The work presented can be divided into two parts: first, obtaining an automated procedure to help distinguish companies that, given their economic activity, are either holding companies or head offices. In other words, the aim of this work is to detect companies whose activities may come under codes 6420 or 7010 of the CNAE (Spanish National Classification of Economic Activities, equivalent to NACE, the statistical classification of economic activities in the European Community), by checking whether their data (mainly economic and financial ratios from their annual financial statements) suggest that they are or may be holding companies or head offices (whether or not they report such activities). The second part of the work is the classification of holding companies and head offices into the financial or non-financial sectors (as required by the National Accounts), using the model and information generated by the first part of the project as a starting point.
Artificial intelligence – in particular supervised machine learning classification models – is used to perform both of these tasks. A supervised model requires a prior set of labelled companies, that is to say it needs companies that have already been categorised with complete certainty as holding companies, head offices or other companies in the financial or non-financial sectors. A wide range of companies in the databases of the CBSO Division of the Statistics Department have been categorised manually, so that labelled information – an essential factor for building the model – is available.

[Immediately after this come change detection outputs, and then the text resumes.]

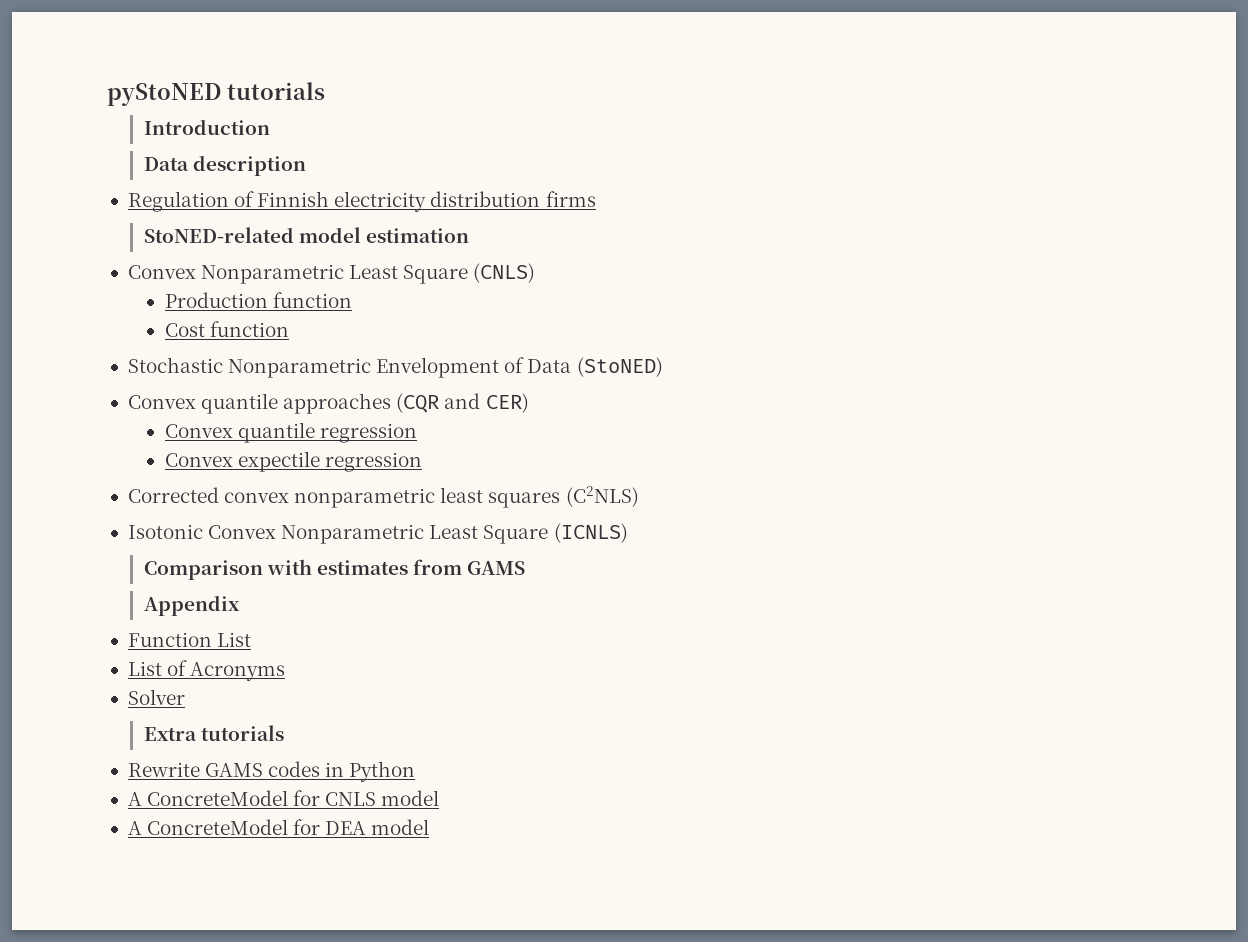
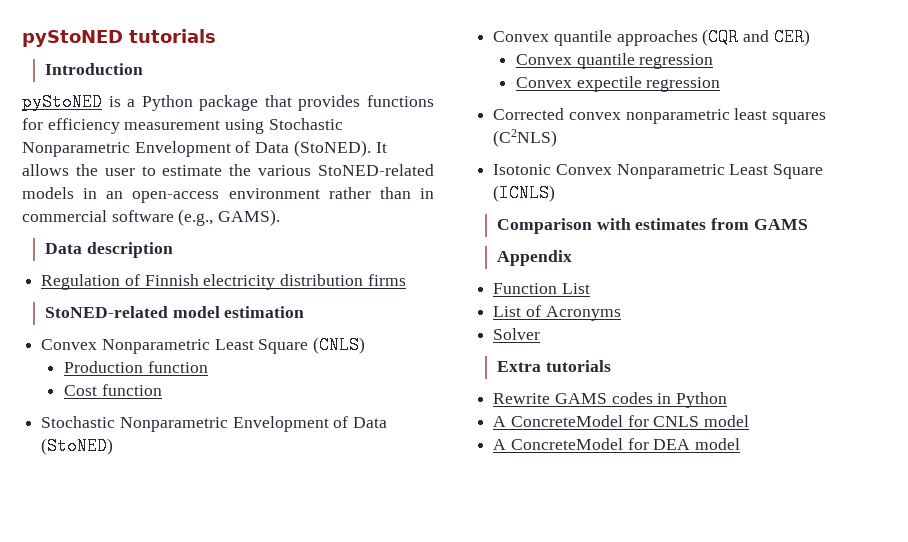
(270, 127) none -> [22,93,434,111] [22,118,343,134] [22,140,387,157] [22,164,434,176] [22,187,435,203] [22,209,281,226] // pyStoNED is a Python package that provides functions for efficiency measurement using Stochastic Nonparametric Envelopment of Data (StoNED). It allows the user to estimate the various StoNED-related models in an open-access environment rather than in commercial software (e.g., GAMS).

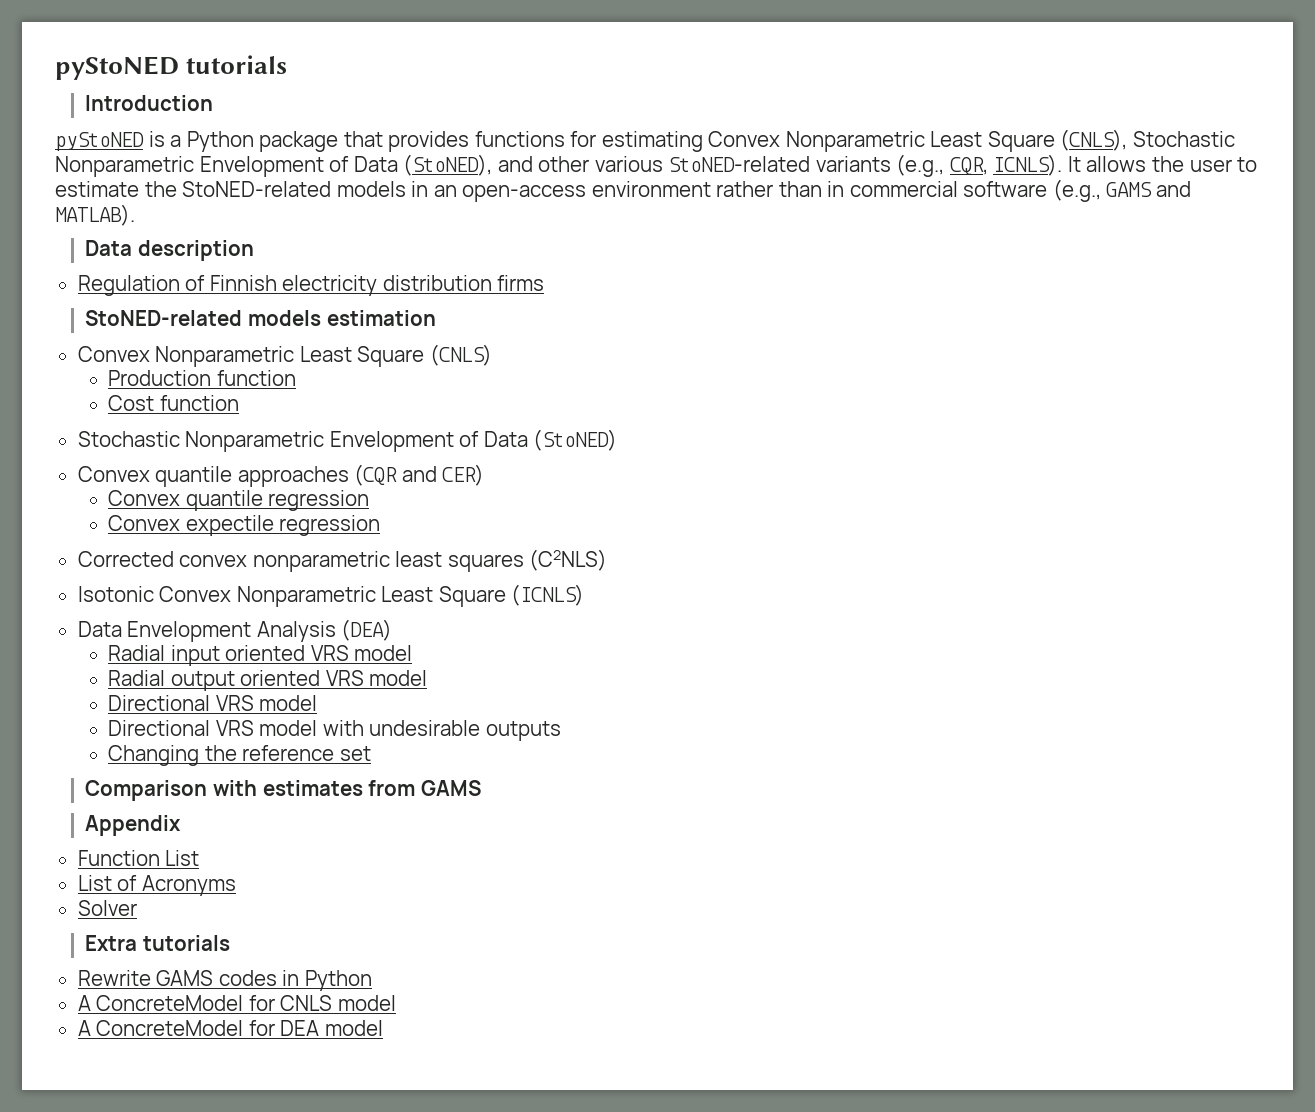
[47,118,343,134] [22,140,371,157] efficiency measurement using Stochastic Nonparametric Envelopment of Data (StoNED). -> [601,129,1236,152] [55,154,1063,177] estimating Convex Nonparametric Least Square (CNLS), Stochastic Nonparametric Envelopment of Data (StoNED), and other various StoNED-related variants (e.g., CQR, ICNLS).
[258,165,312,176] various -> (177, 189) none
[218,209,281,226] GAMS). -> [1106,181,1192,197] [55,204,135,226] GAMS and MATLAB).
[172,306,220,318] model -> [247,310,321,326] models
(556, 193) none -> [77,619,393,642] [107,645,413,666] [107,670,428,691] [107,695,318,711] [107,720,561,741] [107,745,371,766] // Data Envelopment Analysis (DEA) // Radial input oriented VRS model // Radial output oriented VRS model // Directional VRS model // Directional VRS model with undesirable outputs // Changing the reference set

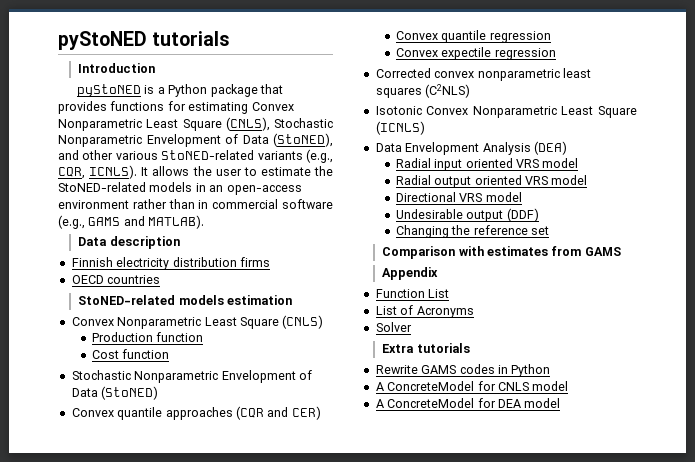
[77,275,206,296] Regulation of -> (180, 242) none
(545, 283) none -> [71,275,161,284] // OECD countries
[107,720,561,741] Directional VRS model with undesirable outputs -> [395,208,539,222] Undesirable output (DDF)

Other essential tasks for the creation of the final machine learning model have also been performed, including the integration of various CBSO data sources and their subsequent adaptation to the structure necessary to create the model. Inter alia, variables have been selected, eliminated and transformed using statistical methods, and variables have been selected and/or eliminated for business reasons.
Finally, after the model has been constructed and evaluated, a quality control procedure is proposed. The proposed CNAE codes sometimes differ from those originally recorded. In such cases, two independent actions are proposed as a result of the model’s application: the automatic classification of over 8,500 companies, where the model’s result is in line with the business rules, and the manual review of approximately 5,300 other companies. As for the institutional sectorisation model, it provides a smaller set of entities for which the sector needs to be reviewed and therefore saves human effort.
The steps taken to build the proposed model, along with other technical details, are described in the annex on the technical details of the model.